Dive Brief:
- Eli Lilly on Wednesday rolled out its expectations for the future, raising its annual revenue growth target through 2020 and establishing 2019 guidance that counts on sales increases from new drugs to drive revenue.
- Revenue next year should fall between $25.3 billion and $25.8 billion, which translates to year-over-year growth between approximately 3% and 6%, according to Lilly. To achieve that, executives are banking on a group of newer drugs more than making up for expected declines in sales from older medicines losing exclusivity, such as Cialis.
- The Indianapolis-based drugmaker also showcased progress its made over the past four years in speeding up drug development. Lilly said it has cut about two years off the average time it takes the company to move a candidate from first human dosing to commercial launch, from about 10 years in 2015 to 8 years in 2018.
Dive Insight:
Pharma shares have had a rough 2018, with the industry's stock index in the red. Lilly has been able to avoid the trend, however, with shares up nearly 30% on the year, rising from about $85 per share to $110 apiece. They were up nearly 5% at market's open Wednesday, as Lilly laid out next year's guidance and strategy as well as some data on how its business improved over the last few years.

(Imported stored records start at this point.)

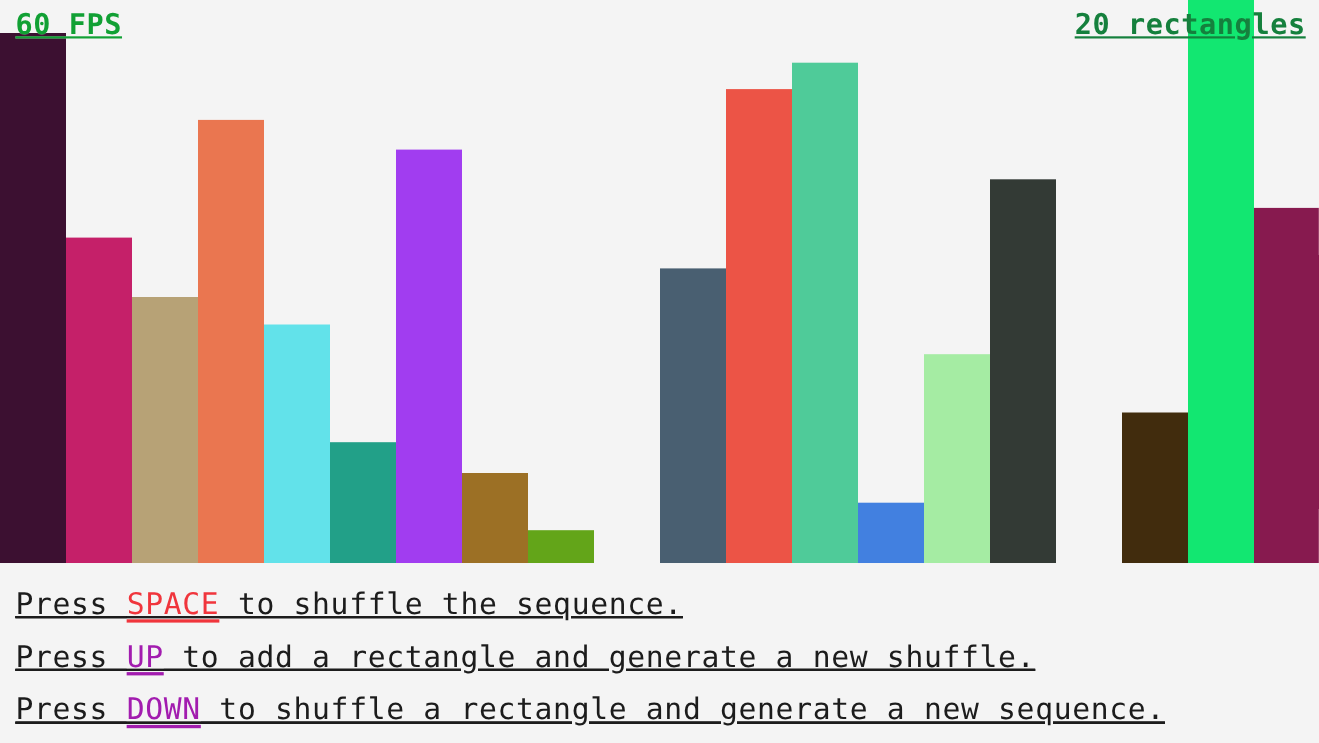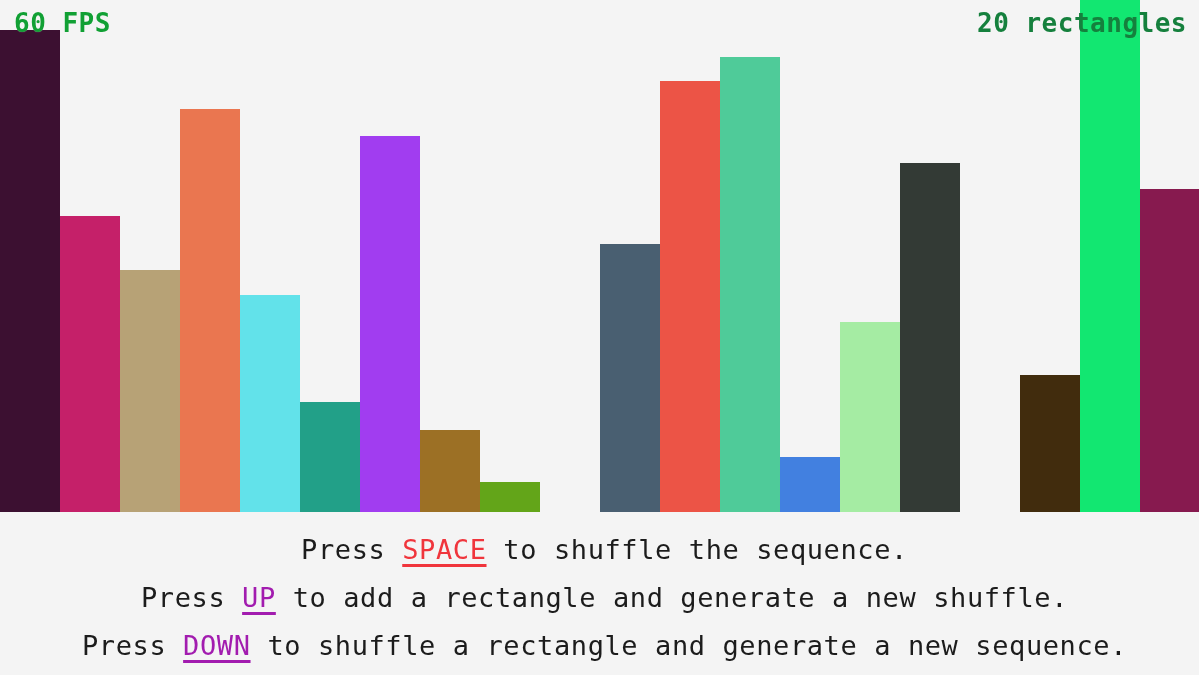--- a/index.html
+++ b/index.html
@@ -1,16 +1,16 @@
 <!DOCTYPE html>
 <html><head>
 <meta charset="utf-8">
 <title>Rectangle Sequence Visualizer</title>
 <style>
-  * { box-sizing: border-box; margin: 0; padding: 0; }
+  * { box-sizing: border-box; margin: 0; padding: 0; text-decoration: underline; }
   html, body {
     width: 1199px;
     height: 675px;
     overflow: hidden;
     background: #f4f4f4;
     font-family: "DejaVu Sans Mono", "Liberation Mono", monospace;
   }
   #app {
     position: relative;
     width: 1199px;
@@ -62,21 +62,20 @@
 
   
   #instructions {
     position: absolute;
     left: 0;
     top: 512px;
     width: 1199px;
     height: 127px;
     background: #f4f4f4;
     padding: 14px 4px 0 14px;
-    text-align: center;
   }
   .instruction-line {
     font-size: 27px;
     line-height: 48px;
     color: #1c1c1c;
     white-space: nowrap;
     letter-spacing: 0.6px;
     font-family: "DejaVu Sans Mono", "Liberation Mono", monospace;
   }
   .key {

Lilly took a victory lap at its meeting with investors, resurfacing old comments from Wall Street analysts that advised selling the pharma's stock and fretted over its risky pipeline. Lilly claims its total shareholder return from December 2009 through December 2018 topped 340%, ahead of rival pharmas.
While the company expects revenue growth in 2019, executives admitted the challenges Lilly faces from expected generic competition on Cialis (tadalafil), Effient (prasugrel) and Forteo (teriparatide) in the U.S. and Alimta (pemetrexed) in Germany.

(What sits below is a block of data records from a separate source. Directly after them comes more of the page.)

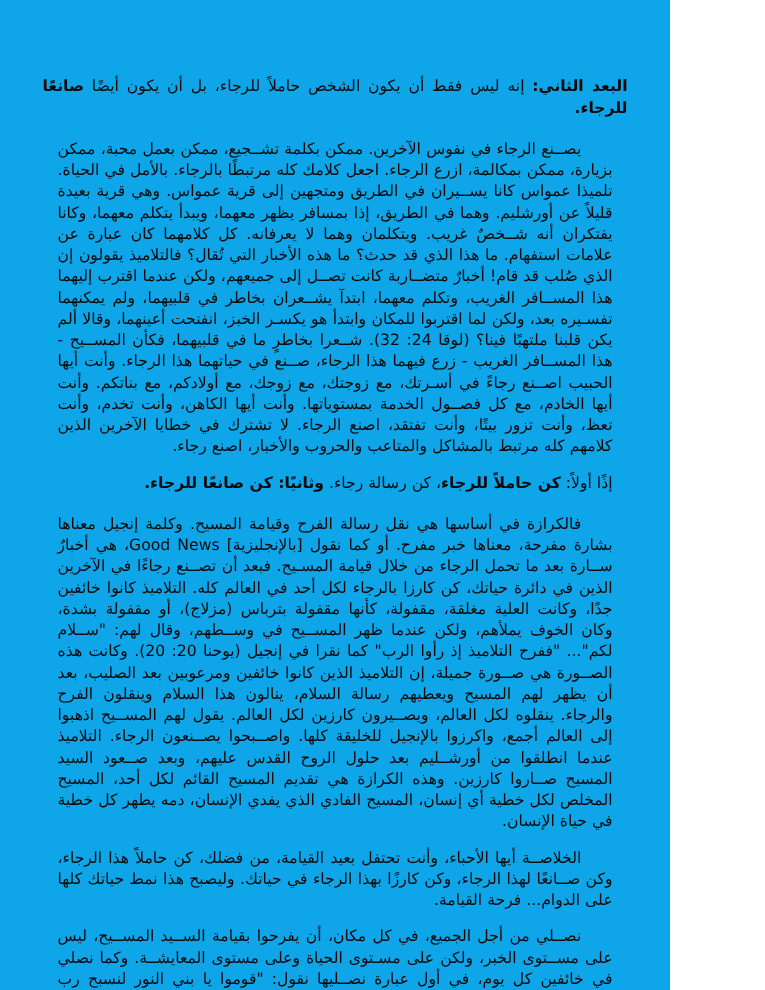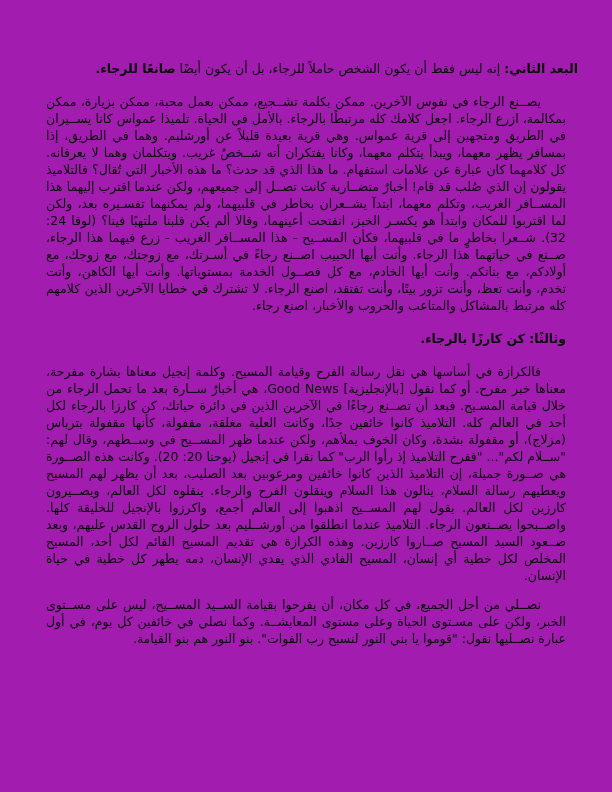--- a/index.html
+++ b/index.html
@@ -1,20 +1,20 @@
 <!DOCTYPE html>
 <html lang="ar"><head>
 <meta charset="utf-8">
 <style>
   html, body { margin: 0; padding: 0; background: #ffffff; }
   .page {
     position: relative;
-    width: 612px;
+    width: 536px;
     height: 792px;
-    background: #a21caf;
+    background: #0ea5e9;
     overflow: hidden;
     font-family: "DejaVu Sans", sans-serif;
     color: #0a0a0a;
   }
   .content {
     position: absolute;
     top: 60px;
     right: 34px;
     left: 34px;
     direction: rtl;
@@ -32,22 +32,23 @@
 </head>
 <body>
 
 <div class="page">
   <div class="content">
 
     <p class="h"><span class="b">البعد الثاني:</span><span> إنه ليس فقط أن يكون الشخص حاملاً للرجاء، بل أن يكون أيضًا </span><span class="b">صانعًا للرجاء.</span></p>
 
     <p class="indent">يصــنع الرجاء في نفوس الآخرين. ممكن بكلمة تشــجيع، ممكن بعمل محبة، ممكن بزيارة، ممكن بمكالمة، ازرع الرجاء. اجعل كلامك كله مرتبطًا بالرجاء. بالأمل في الحياة. تلميذا عمواس كانا يســيران في الطريق ومتجهين إلى قرية عمواس. وهي قرية بعيدة قليلاً عن أورشليم. وهما في الطريق، إذا بمسافر يظهر معهما، ويبدأ يتكلم معهما، وكانا يفتكران أنه شــخصٌ غريب. ويتكلمان وهما لا يعرفانه. كل كلامهما كان عبارة عن علامات استفهام. ما هذا الذي قد حدث؟ ما هذه الأخبار التي تُقال؟ فالتلاميذ يقولون إن الذي صُلب قد قام! أخبارٌ متضــاربة كانت تصــل إلى جميعهم، ولكن عندما اقترب إليهما هذا المســافر الغريب، وتكلم معهما، ابتدآ يشــعران بخاطر في قلبيهما، ولم يمكنهما تفسـيره بعد، ولكن لما اقتربوا للمكان وابتدأ هو يكسـر الخبز، انفتحت أعينهما، وقالا ألم يكن قلبنا ملتهبًا فينا؟ (لوقا 24: 32). شــعرا بخاطرٍ ما في قلبيهما، فكأن المســيح - هذا المســافر الغريب - زرع فيهما هذا الرجاء، صــنع في حياتهما هذا الرجاء. وأنت أيها الحبيب اصــنع رجاءً في أسـرتك، مع زوجتك، مع زوجك، مع أولادكم، مع بناتكم. وأنت أيها الخادم، مع كل فصــول الخدمة بمستوياتها. وأنت أيها الكاهن، وأنت تخدم، وأنت تعظ، وأنت تزور بيتًا، وأنت تفتقد، اصنع الرجاء. لا تشترك في خطايا الآخرين الذين كلامهم كله مرتبط بالمشاكل والمتاعب والحروب والأخبار، اصنع رجاء.</p>
 
+    <p class="mt-half"><span>إذًا أولاً: </span><span class="b">كن حاملاً للرجاء</span><span>، كن رسالة رجاء. </span><span class="b">وثانيًا: كن صانعًا للرجاء.</span></p>
 
-    <p class="b mt-line">وثالثًا: كن كارزًا بالرجاء.</p>
 
     <p class="indent mt-line">فالكرازة في أساسها هي نقل رسالة الفرح وقيامة المسيح. وكلمة إنجيل معناها بشارة مفرحة، معناها خبر مفرح. أو كما نقول [بالإنجليزية] Good News، هي أخبارٌ ســارة بعد ما تحمل الرجاء من خلال قيامة المسـيح. فبعد أن تصــنع رجاءًا في الآخرين الذين في دائرة حياتك، كن كارزا بالرجاء لكل أحد في العالم كله. التلاميذ كانوا خائفين جدًا، وكانت العلية مغلقة، مقفولة، كأنها مقفولة بترباس (مزلاج)، أو مقفولة بشدة، وكان الخوف يملأهم، ولكن عندما ظهر المســيح في وســطهم، وقال لهم: "ســلام لكم"... "ففرح التلاميذ إذ رأوا الرب" كما نقرا في إنجيل (يوحنا 20: 20). وكانت هذه الصــورة هي صــورة جميلة، إن التلاميذ الذين كانوا خائفين ومرعوبين بعد الصليب، بعد أن يظهر لهم المسيح ويعطيهم رسالة السلام، ينالون هذا السلام وينقلون الفرح والرجاء. ينقلوه لكل العالم، ويصــيرون كارزين لكل العالم. يقول لهم المســيح اذهبوا إلى العالم أجمع، واكرزوا بالإنجيل للخليقة كلها. واصــبحوا يصــنعون الرجاء. التلاميذ عندما انطلقوا من أورشــليم بعد حلول الروح القدس عليهم، وبعد صــعود السيد المسيح صــاروا كارزين. وهذه الكرازة هي تقديم المسيح القائم لكل أحد، المسيح المخلص لكل خطية أي إنسان، المسيح الفادي الذي يفدي الإنسان، دمه يطهر كل خطية في حياة الإنسان.</p>
 
+    <p class="indent mt-half">الخلاصــة أيها الأحباء، وأنت تحتفل بعيد القيامة، من فضلك، كن حاملاً هذا الرجاء، وكن صــانعًا لهذا الرجاء، وكن كارزًا بهذا الرجاء في حياتك. وليصبح هذا نمط حياتك كلها على الدوام... فرحة القيامة.</p>
 
     <p class="indent mt-half">نصــلي من أجل الجميع، في كل مكان، أن يفرحوا بقيامة الســيد المســيح، ليس على مســتوى الخبر، ولكن على مسـتوى الحياة وعلى مستوى المعايشــة. وكما نصلي في خائفين كل يوم، في أول عبارة نصــليها نقول: "قوموا يا بني النور لنسبح رب القوات". بنو النور هم بنو القيامة.</p>
 
   </div>
 </div>
 
 </body></html>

Additionally, company execs acknowledged broader concerns for the industry, including continued U.S. pressure on pricing, foreign exchange rates and an increase in pharma's contribution to the so-called donut hole in Medicare Part D.
Helping to boost sales moving forward are a set of 10 drugs that have launched in the past five years. Chief Financial Officer Joshua Smiley said these therapies are expected to make up roughly 45% of Lilly's human pharmaceutical sales in 2019.
Combined sales of eight of those drugs have grown from about $100 million in the first quarter of 2015 to $1.86 billion in the most recent financial quarter. Among that group, however, sales growth has been uneven — Trulicity (dulaglutide) and Taltz (ixekizumab) have recorded strong sales, while Cymraza (ramucirumab), Lartruvo (olaratumab) and Olumiant (barictinib) have made much more modest contributions.
Daniel Skovronsky, Lilly's chief scientific officer, said the pharma remains on pace to reach its 2016 goal of 20 new medicine launches in 10 years, from 2014 to 2023.
Lilly also provided data showing it has sped up its drug development process, a perennial goal among slower-moving pharma companies. Lilly contested it's getting faster — though it was still third-to-market in the competitive CGRP inhibitor class for migraines, trailing Amgen and Teva Pharmaceuticals.
The drugmaker has also arrived behind competitors with its IL-17 inhibitor Taltz, which launched more than a year after Novartis' Cosentyx (secukinumab), and with its CDK 4/6 inhibitor Verzenio (abemaciclib), which trailed Pfizer's rival treatment by more than two years.
Before 2020, the company plans to narrow its focus solely to human pharma, expand its presence in immunology and pain and selectively invest in targets for Alzheimer's disease, according to Lilly's presentation.
For R&D updates next year, the company plans to start four Phase 3 trials and read out topline results on 11 Phase 3 studies. It also plans to have six regulatory submissions, with four in the U.S.